I have a 41-year-old female patient whom I have examined every two years for the last 20 years. She has always been +0.75 DS in each eye and always managed 6/5 with each eye in turn. Today she was +2.50 DS in the right eye with 6/6 and +0.75 DS in the left with 6/5. With direct ophthalmoscopy, the macula in each eye looked healthy? What is going on?
This sounds very suspicious. Some people do have an increase in hyperopia as they approach middle years due to a loss of flexibility in the crystalline lens. However, in my experience, this type of increase in hyperopia affects both eyes equally or nearly equally. A +1.75 DS increase in the right eye and no increase in the left is odd. This means it is very unlikely to be due to age-related changes in the crystalline lens.

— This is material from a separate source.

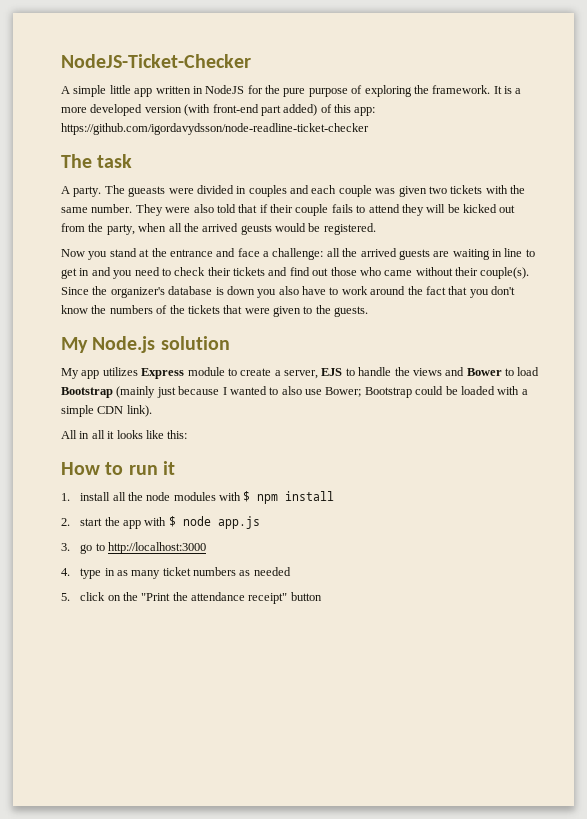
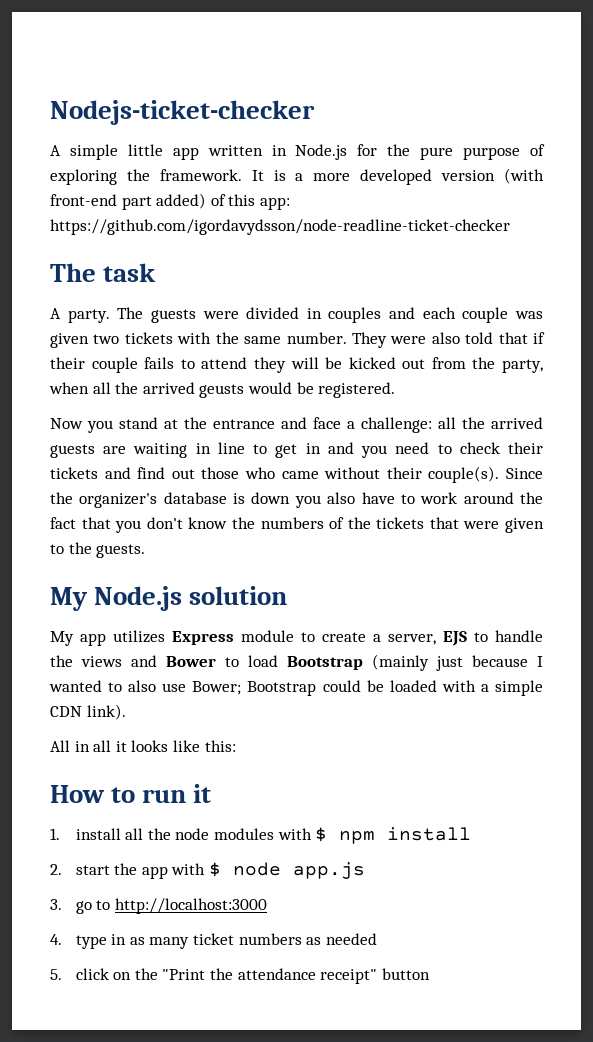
[61,54,251,68] NodeJS-Ticket-Checker -> [50,100,315,125] Nodejs-ticket-checker
[205,85,245,94] NodeJS -> [295,144,348,160] Node.js
[128,186,166,197] gueasts -> [150,309,196,323] guests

It strongly suggests that something is under or in the retina and that something is increasing in size and pushing up the retina. This has the effect of making the refractive length of the eye shorter; in effect, the eye becomes more hyperopic and needs more plus to achieve optimal visual acuity.
Now the question is, what could be under the retina causing this increase in hyperopia. A raised macula will be difficult to see with direct ophthalmoscopy because the technique does not produce a stereoscopic image. Amsler grid or central visual field testing may help confirm the existence of a sub- or intraretinal mass.
Two things come to mind and neither of them is good. The first is choroidal neovascularisation and the second choroidal melanoma. Choroidal neovascularisation is unlikely because the patient is too young for age-related macular degeneration and is not a high myope; high myopes often develop choroidal neovascularisation as part of a myopic maculopathy process. It may be a choroidal melanoma that is currently subretinal.
The patient needs to be examined by a specialist in ocular oncology as this condition may be life and sight-threatening.